◆ What the exercise asks ◆
What you output must be the exact lines from the first line of the data through the one holding "[20,737,379,778] Emiliano Martinez", with no pictures.
++++ Records supplied
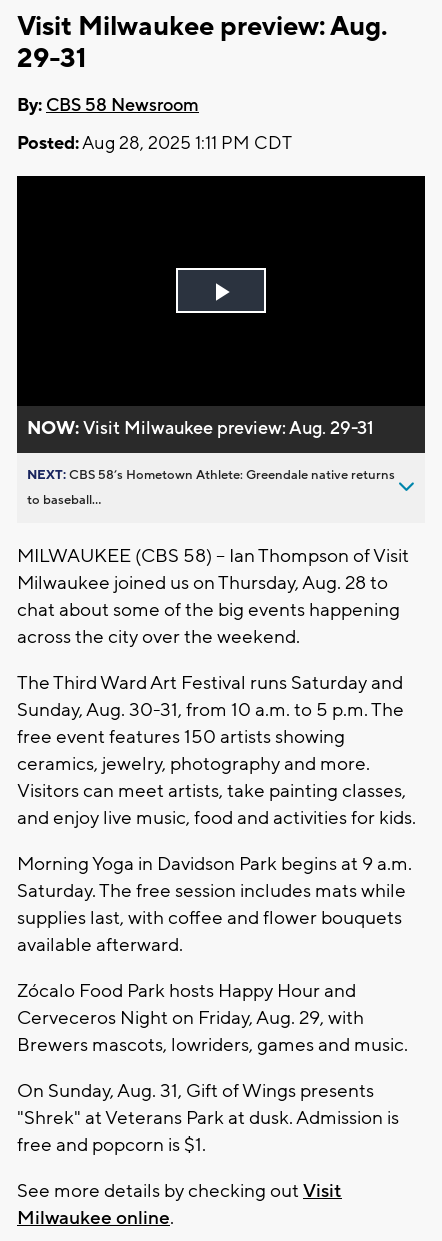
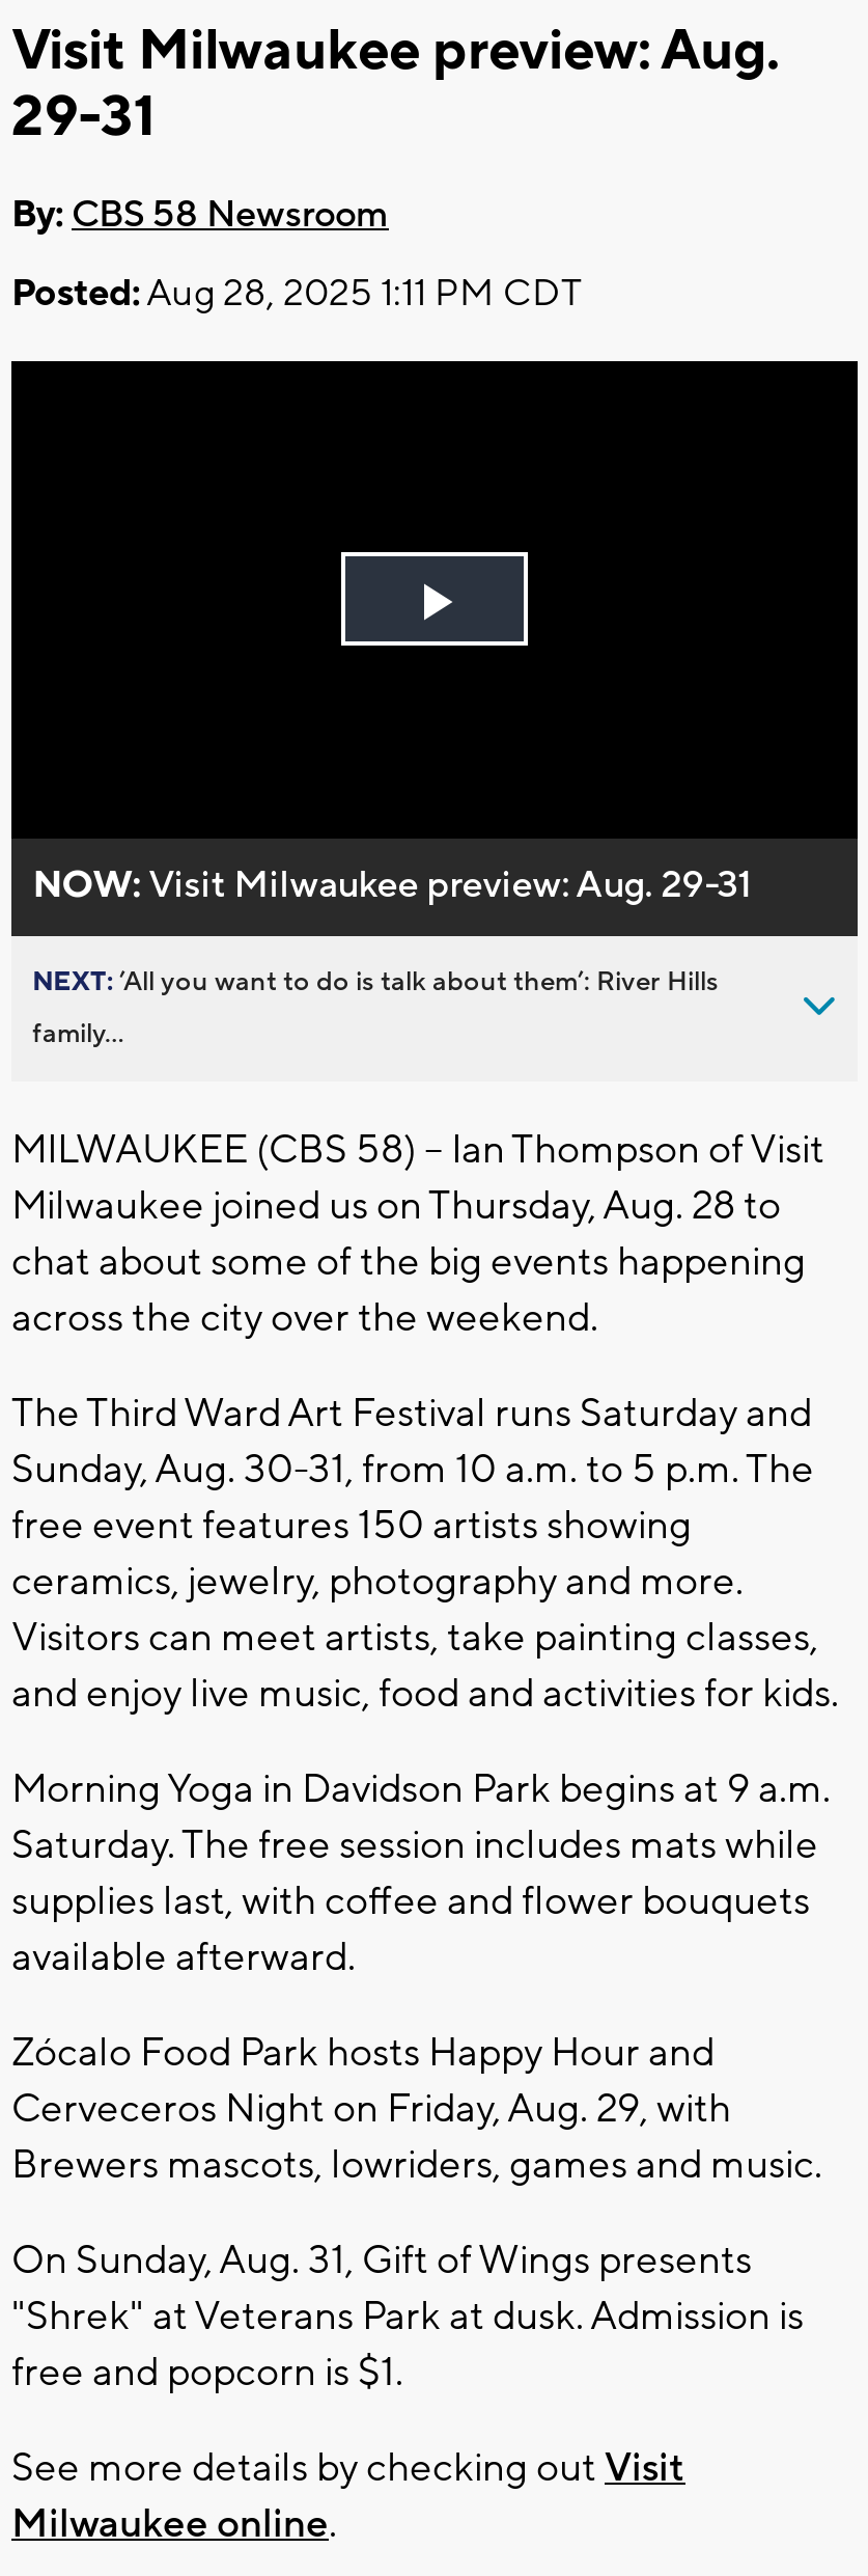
[27,467,395,483] NEXT: CBS 58’s Hometown Athlete: Greendale native returns -> [32,965,719,998] NEXT: ’All you want to do is talk about them’: River Hills
[27,492,101,508] to baseball... -> [32,1017,123,1050] family...

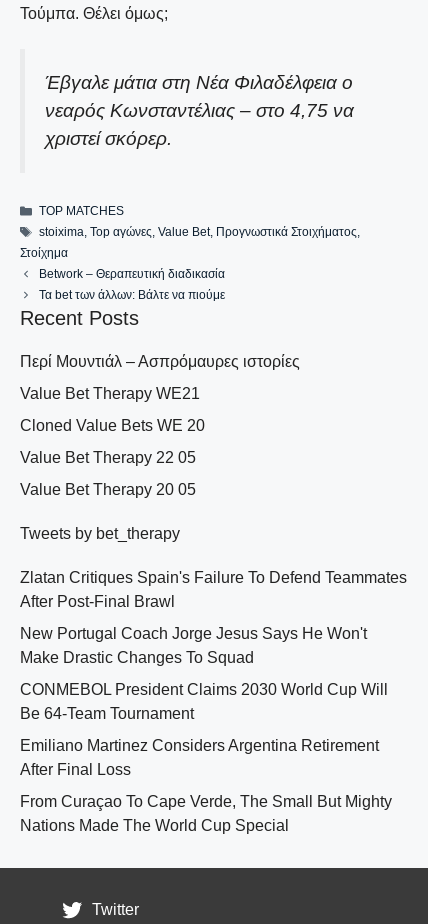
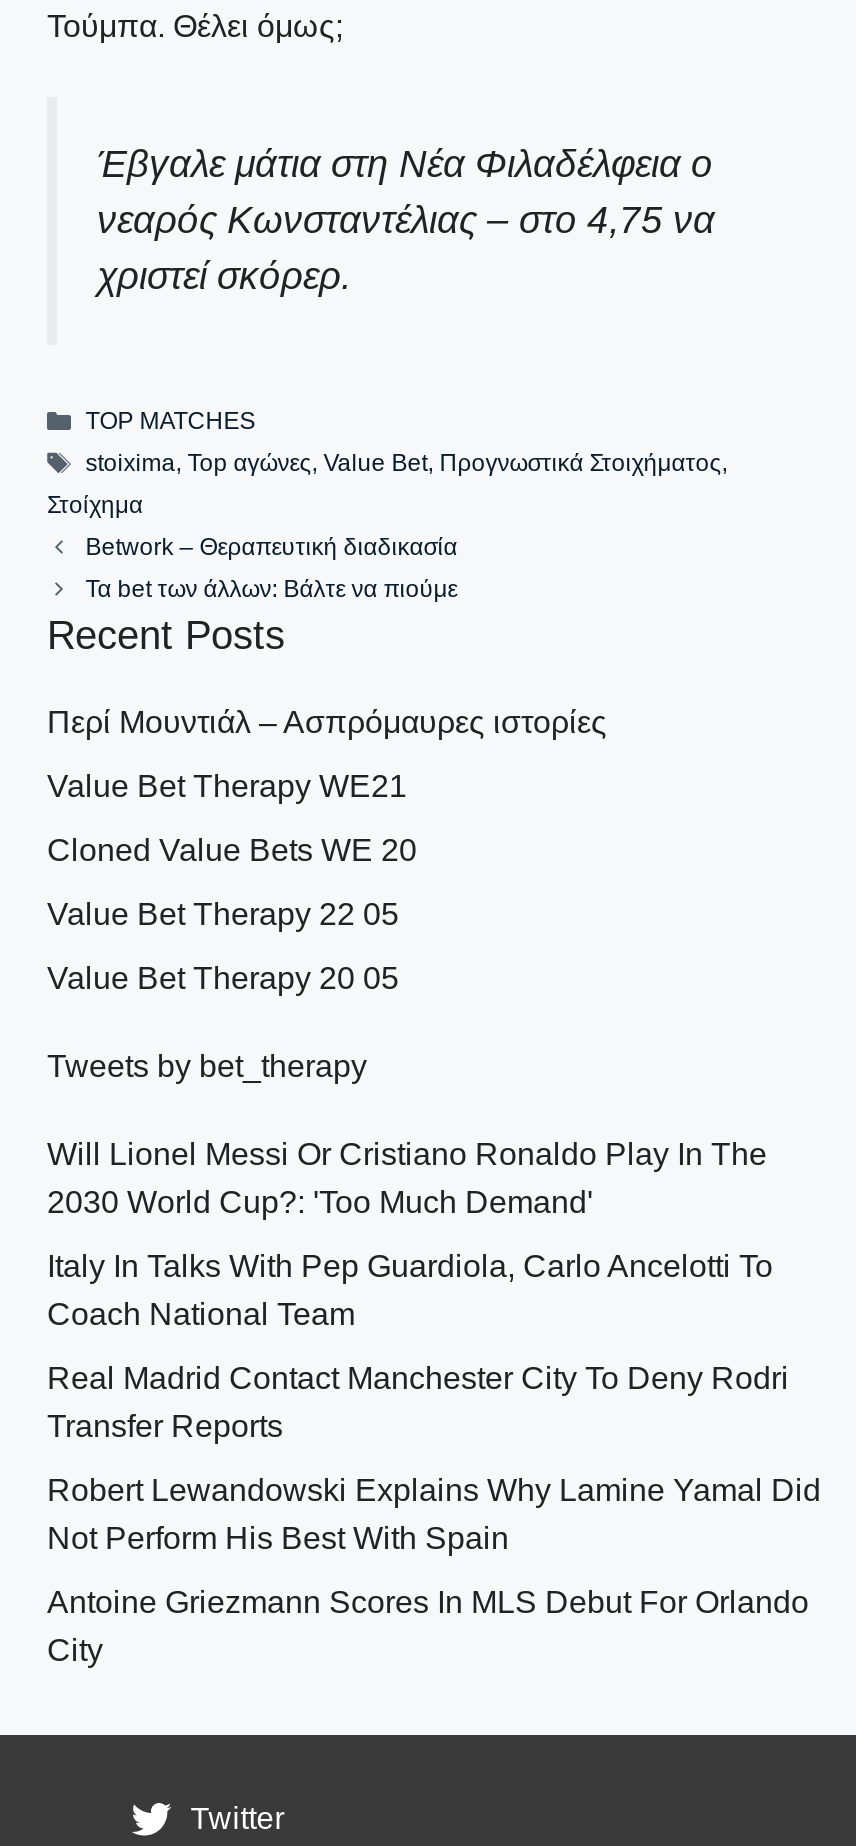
[20,569,407,610] Zlatan Critiques Spain's Failure To Defend Teammates | After Post-Final Brawl -> [47,1138,767,1220] Will Lionel Messi Or Cristiano Ronaldo Play In The | 2030 World Cup?: 'Too Much Demand'
[20,625,367,666] New Portugal Coach Jorge Jesus Says He Won't | Make Drastic Changes To Squad -> [47,1250,773,1332] Italy In Talks With Pep Guardiola, Carlo Ancelotti To | Coach National Team
[20,681,388,722] CONMEBOL President Claims 2030 World Cup Will | Be 64-Team Tournament -> [47,1362,789,1444] Real Madrid Contact Manchester City To Deny Rodri | Transfer Reports
[20,737,379,778] Emiliano Martinez Considers Argentina Retirement | After Final Loss -> [47,1474,821,1556] Robert Lewandowski Explains Why Lamine Yamal Did | Not Perform His Best With Spain
[20,793,392,834] From Curaçao To Cape Verde, The Small But Mighty | Nations Made The World Cup Special -> [47,1586,809,1668] Antoine Griezmann Scores In MLS Debut For Orlando | City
++++++++
◆ Task output ◆
[27,467,395,483] NEXT: CBS 58’s Hometown Athlete: Greendale native returns -> [32,965,719,998] NEXT: ’All you want to do is talk about them’: River Hills
[27,492,101,508] to baseball... -> [32,1017,123,1050] family...

[20,569,407,610] Zlatan Critiques Spain's Failure To Defend Teammates | After Post-Final Brawl -> [47,1138,767,1220] Will Lionel Messi Or Cristiano Ronaldo Play In The | 2030 World Cup?: 'Too Much Demand'
[20,625,367,666] New Portugal Coach Jorge Jesus Says He Won't | Make Drastic Changes To Squad -> [47,1250,773,1332] Italy In Talks With Pep Guardiola, Carlo Ancelotti To | Coach National Team
[20,681,388,722] CONMEBOL President Claims 2030 World Cup Will | Be 64-Team Tournament -> [47,1362,789,1444] Real Madrid Contact Manchester City To Deny Rodri | Transfer Reports
[20,737,379,778] Emiliano Martinez Considers Argentina Retirement | After Final Loss -> [47,1474,821,1556] Robert Lewandowski Explains Why Lamine Yamal Did | Not Perform His Best With Spain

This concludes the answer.